Portably extracting data from a bytestring

jacob navia · Oct 25, 2005

James said:
Let S be a pointer to a bytestring of length L. I would like to extract 4
bytes from S at the location p = S + d, with 0 < d < L - 4, and store them
into an unsigned int. I am looking for suggestions on how to do this

1) In portable ANSI C.
2) As efficiently as possible.
3) Taking full account of the potential data alignment and
endianness issues that this action must tackle.

typedef union {
unsigned char c[sizeof(unsigned int)];
unsigned int i;
} U;

unsigned int convert(char *S,int d)
{
U u;
memcpy(&u,S+d,sizeof(unsigned int));
return u.i;
}

This assumes that at the given location an integer was stored.
The problem is that you did not define what "extract four bytes"
and "store them in an unsigned int" really means.

If you do not care about alignment (x86 architecture) you could

unsigned int convert(char *S,int d)
{
U *u;
u = (U *)(S+d);
return u->i;
}
More efficient, but you could get an alignment trap.

Both suppose that
1) You have stored before an integer at that location
2) You read them in the same machine architecture.

jacob

Ben Pfaff · Oct 25, 2005

jacob navia said:
James said:

Let S be a pointer to a bytestring of length L. I would like to extract 4
bytes from S at the location p = S + d, with 0 < d < L - 4, and store them
into an unsigned int. I am looking for suggestions on how to do this
1) In portable ANSI C. 2) As efficiently as possible.
3) Taking full account of the potential data alignment and
endianness issues that this action must tackle.

Click to expand...

typedef union {
unsigned char c[sizeof(unsigned int)];
unsigned int i;
} U;

unsigned int convert(char *S,int d)
{
U u;
memcpy(&u,S+d,sizeof(unsigned int));
return u.i;
}

Why not just this:

unsigned int convert(char *s, int d)
{
unsigned int i;
memcpy(&i, s + d, sizeof i);
return i;
}

Character access is allowed to any type; memcpy() does character access.

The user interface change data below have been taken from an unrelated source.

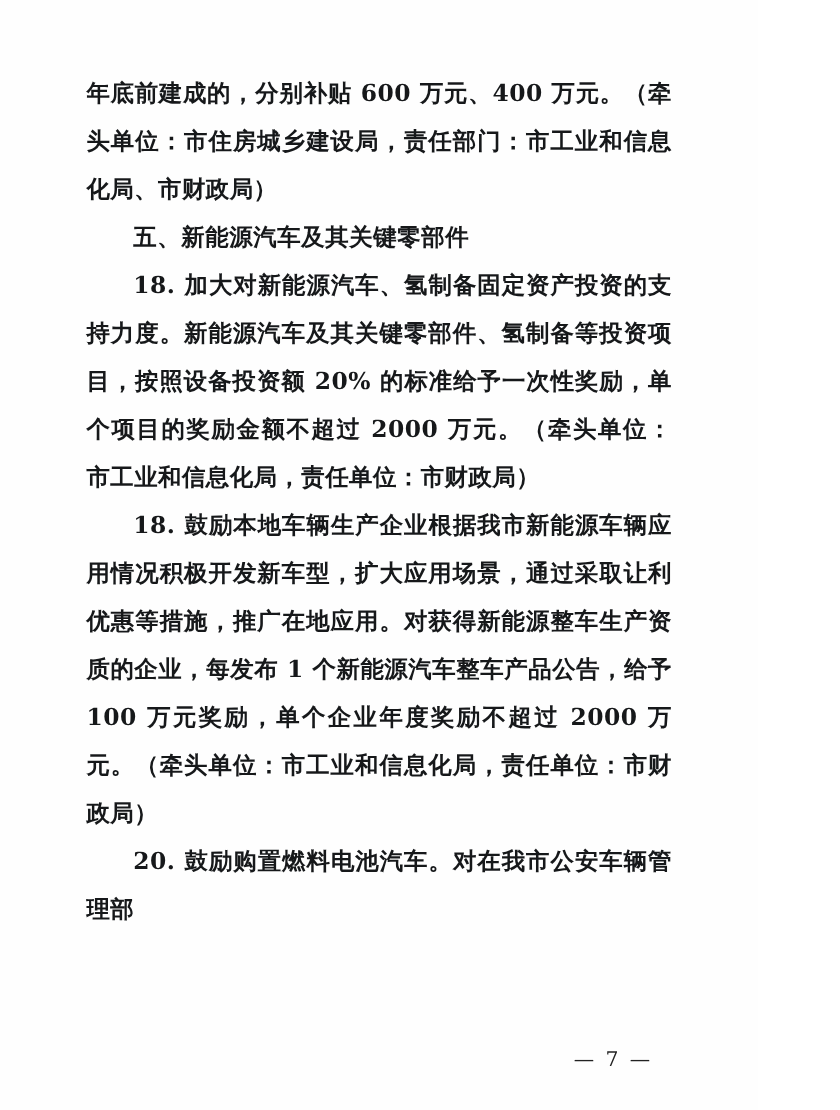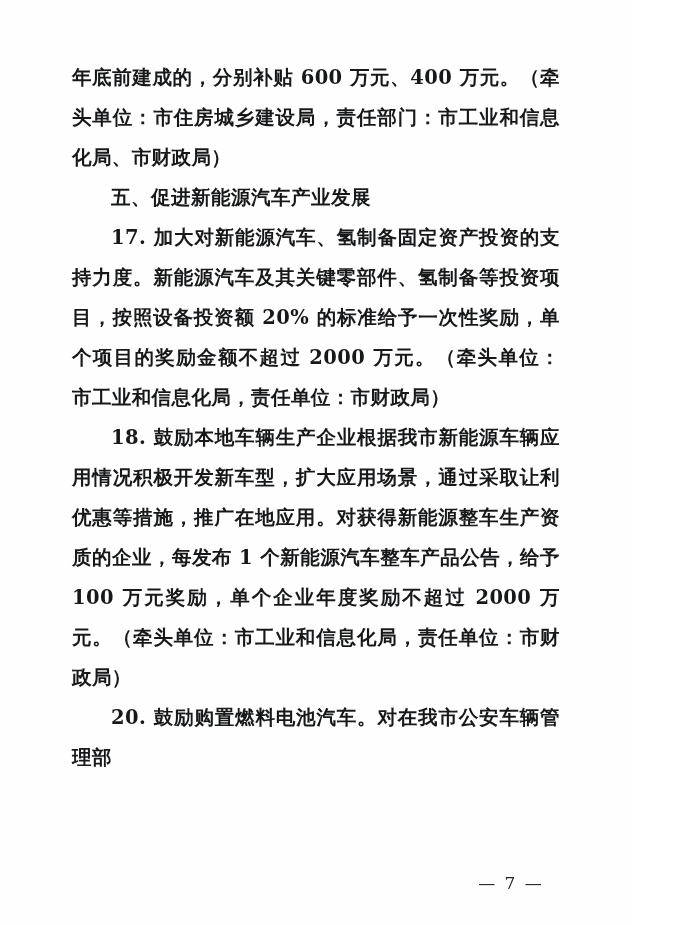--- a/index.html
+++ b/index.html
@@ -68,23 +68,23 @@
   }
 </style>
 </head>
 <body>
 
 <div class="page">
   <div class="doc-body">
 
     <p class="para">年底前建成的，分别补贴 600 万元、400 万元。（牵头单位：市住房城乡建设局，责任部门：市工业和信息化局、市财政局）</p>
 
-    <h2 class="heading">五、促进新能源汽车产业发展</h2>
+    <h2 class="heading">五、新能源汽车及其关键零部件</h2>
 
-    <p class="para indent">17. 加大对新能源汽车、氢制备固定资产投资的支持力度。新能源汽车及其关键零部件、氢制备等投资项目，按照设备投资额 20% 的标准给予一次性奖励，单个项目的奖励金额不超过 2000 万元。（牵头单位：市工业和信息化局，责任单位：市财政局）</p>
+    <p class="para indent">18. 加大对新能源汽车、氢制备固定资产投资的支持力度。新能源汽车及其关键零部件、氢制备等投资项目，按照设备投资额 20% 的标准给予一次性奖励，单个项目的奖励金额不超过 2000 万元。（牵头单位：市工业和信息化局，责任单位：市财政局）</p>
 
     <p class="para indent">18. 鼓励本地车辆生产企业根据我市新能源车辆应用情况积极开发新车型，扩大应用场景，通过采取让利优惠等措施，推广在地应用。对获得新能源整车生产资质的企业，每发布 1 个新能源汽车整车产品公告，给予 100 万元奖励，单个企业年度奖励不超过 2000 万元。（牵头单位：市工业和信息化局，责任单位：市财政局）</p>
 
 
     <p class="para indent">20. 鼓励购置燃料电池汽车。对在我市公安车辆管理部</p>
 
   </div>
 
   <div class="footer">
     <span class="page-num-wrap">— 7 —</span>

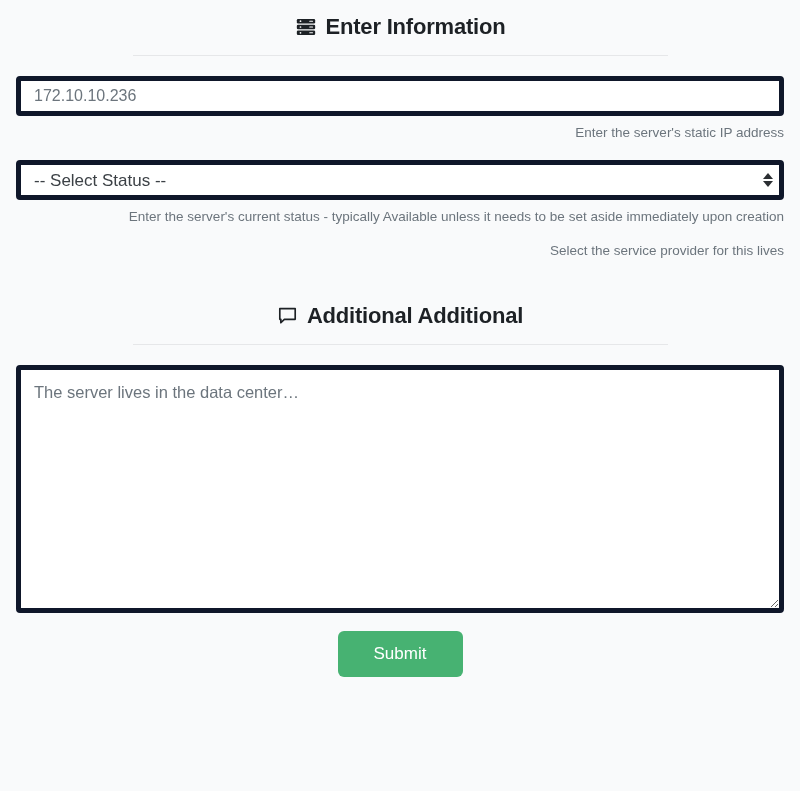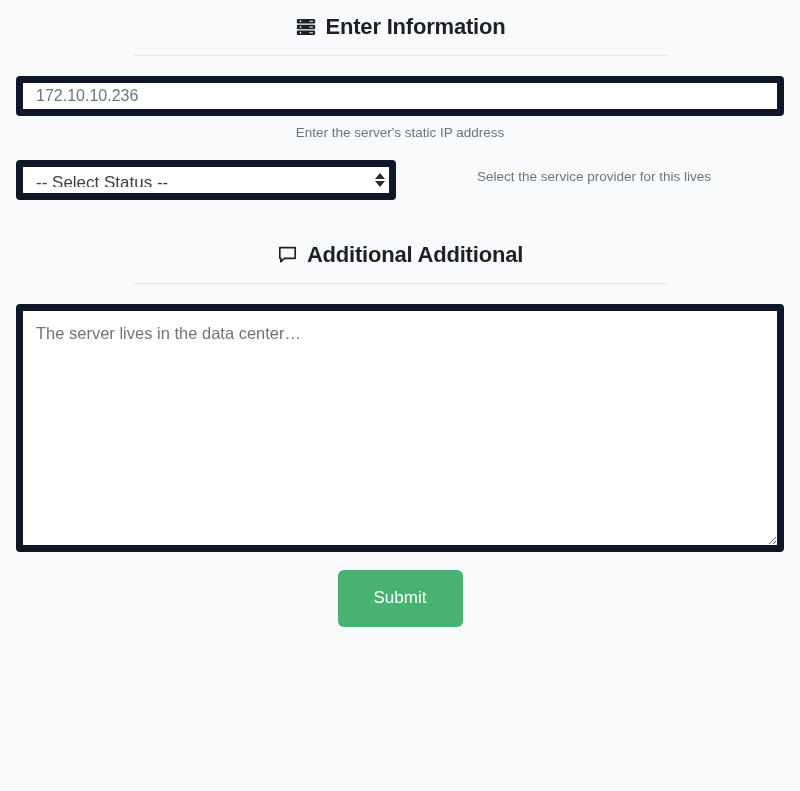--- a/index.html
+++ b/index.html
@@ -56,30 +56,30 @@
   .field-input {
     box-sizing: border-box;
     display: block;
     width: 100%;
     height: 40px;
     padding: 6px 13px;
     font-family: "Liberation Sans", sans-serif;
     font-size: 16px;
     color: #495057;
     background: #ffffff;
-    border: 7px solid #0f172a;
+    border: 5px solid #0f172a;
     border-radius: 4px;
     outline: none;
   }
   .field-input::placeholder { color: #6c757d; opacity: 1; }
 
   .help-text {
     font-size: 13.5px;
     color: #6c757d;
-    text-align: center;
+    text-align: right;
     line-height: 1.45;
     margin-top: 7px;
   }
 
   .row {
     display: flex;
     gap: 8px;
   }
   .col { flex: 1 1 0; min-width: 0; }
 
@@ -129,29 +129,29 @@
     margin-top: 18px;
   }
   .submit-button {
     font-family: "Liberation Sans", sans-serif;
     font-size: 17px;
     color: #ffffff;
     background: #47b272;
     border: none;
     border-radius: 6px;
     padding: 0 30px;
-    height: 57px;
+    height: 46px;
     min-width: 125px;
     cursor: pointer;
   }
 
   .block-1 { padding-top: 16px; }
   .block-2 { padding-top: 44px; }
   .mt-input { margin-top: 20px; }
-  .mt-row   { margin-top: 17px; }
+  .mt-row   { margin-top: 17px; flex-direction: column; }
   .mt-area  { margin-top: 20px; }
 </style>
 </head>
 <body>
 
 <div class="page">
 
   <div class="block-1">
 
     <div class="section-head">
@@ -183,20 +183,21 @@
       <div class="col">
         <div class="select-wrap">
           <select class="field-input">
             <option>-- Select Status --</option>
           </select>
           <span class="stepper">
             <span class="tri up"></span>
             <span class="tri down"></span>
           </span>
         </div>
+        <div class="help-text">Enter the server's current status - typically Available unless it needs to be set aside immediately upon creation</div>
       </div>
 
       <div class="col">
         <div class="help-text">Select the service provider for this lives</div>
       </div>
 
     </div>
   </div>
 
   <div class="block-2">

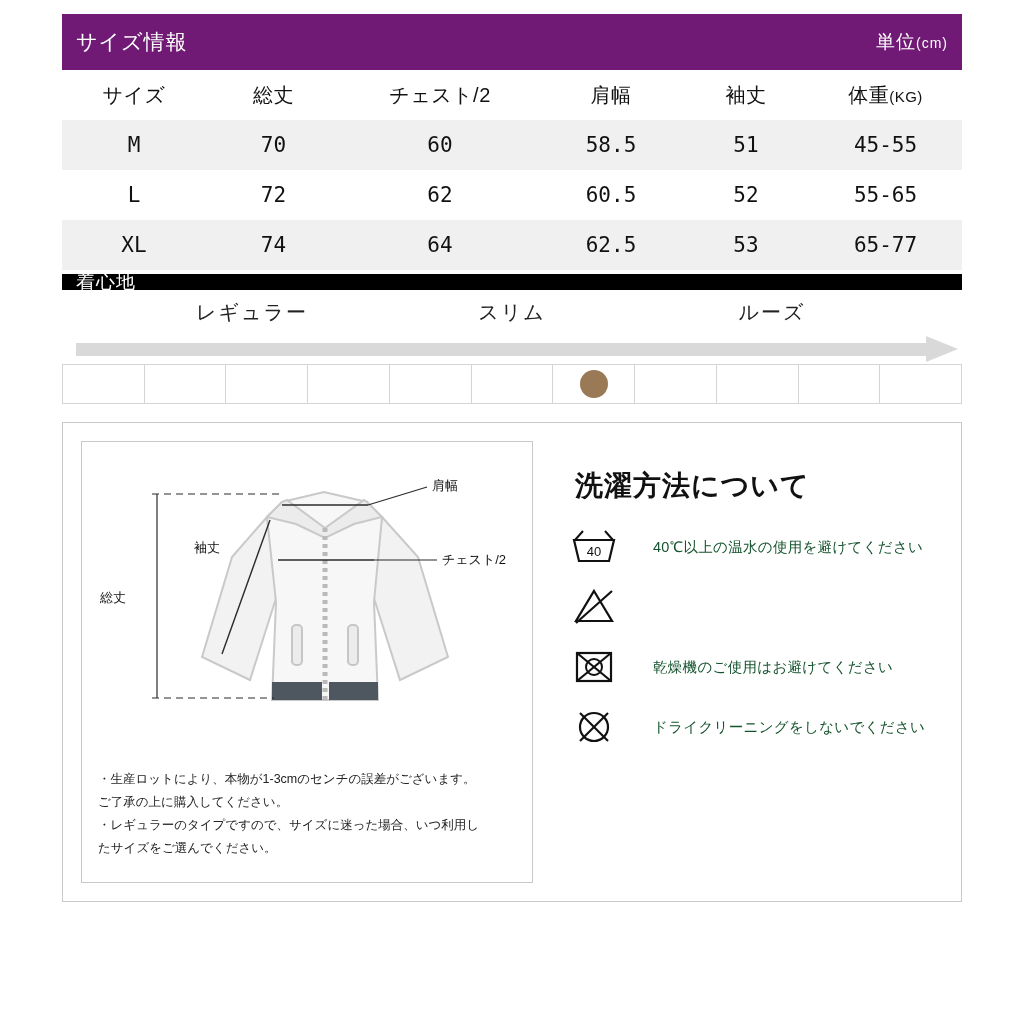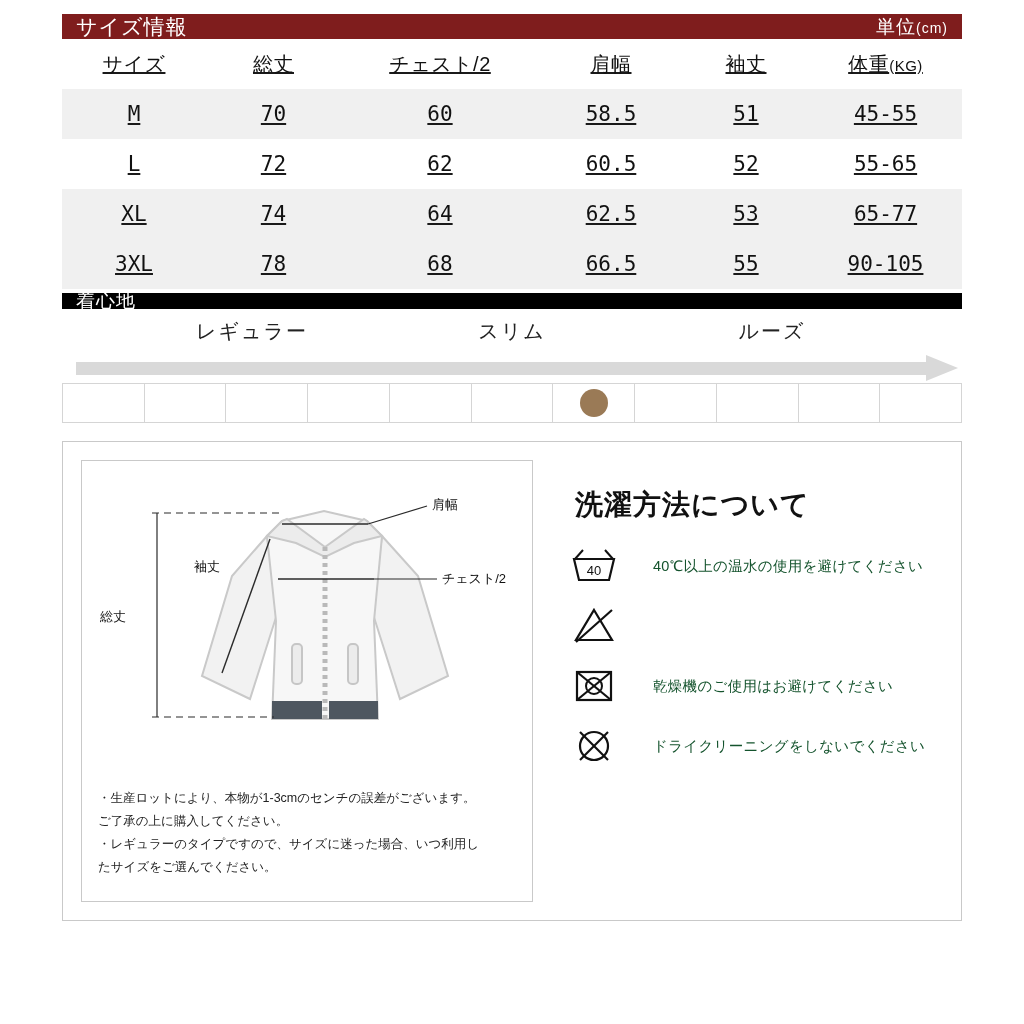--- a/index.html
+++ b/index.html
@@ -22,44 +22,43 @@
     padding: 14px 62px 0 62px;
     position: relative;
   }
 
   
   .size-block {
     width: 900px;
     margin: 0 auto;
   }
   .title-bar {
-    background: #7f1d1d;
+    background: #701a75;
     color: #ffffff;
-    height: 25px;
+    height: 56px;
     display: flex;
     align-items: center;
     justify-content: space-between;
     padding: 0 14px;
     box-sizing: border-box;
     font-size: 21px;
     letter-spacing: 1px;
   }
   .title-bar .unit {
     font-size: 19px;
   }
   .title-bar .unit .small {
     font-size: 14px;
   }
 
   table.size-table {
     width: 100%;
     border-collapse: collapse;
     table-layout: fixed;
     font-family: "DejaVu Sans Mono", monospace;
-    text-decoration: underline;
   }
   table.size-table th,
   table.size-table td {
     text-align: center;
     font-weight: normal;
     font-size: 21px;
     height: 48px;
     color: #111;
   }
   table.size-table th {
@@ -256,28 +255,20 @@
           <td>55-65</td>
         </tr>
         <tr class="odd">
           <td>XL</td>
           <td>74</td>
           <td>64</td>
           <td>62.5</td>
           <td>53</td>
           <td>65-77</td>
         </tr>
-        <tr class="odd">
-          <td>3XL</td>
-          <td>78</td>
-          <td>68</td>
-          <td>66.5</td>
-          <td>55</td>
-          <td>90-105</td>
-        </tr>
       </tbody>
     </table>
 
     <div class="fit-bar">
       <span>着心地</span>
     </div>
 
     <div class="fit-labels">
       <span class="spacer"></span>
       <span>レギュラー</span>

James S. Singleton · Oct 25, 2005

Let S be a pointer to a bytestring of length L. I would like to extract 4
bytes from S at the location p = S + d, with 0 < d < L - 4, and store them
into an unsigned int. I am looking for suggestions on how to do this

1) In portable ANSI C.
2) As efficiently as possible.
3) Taking full account of the potential data alignment and
endianness issues that this action must tackle.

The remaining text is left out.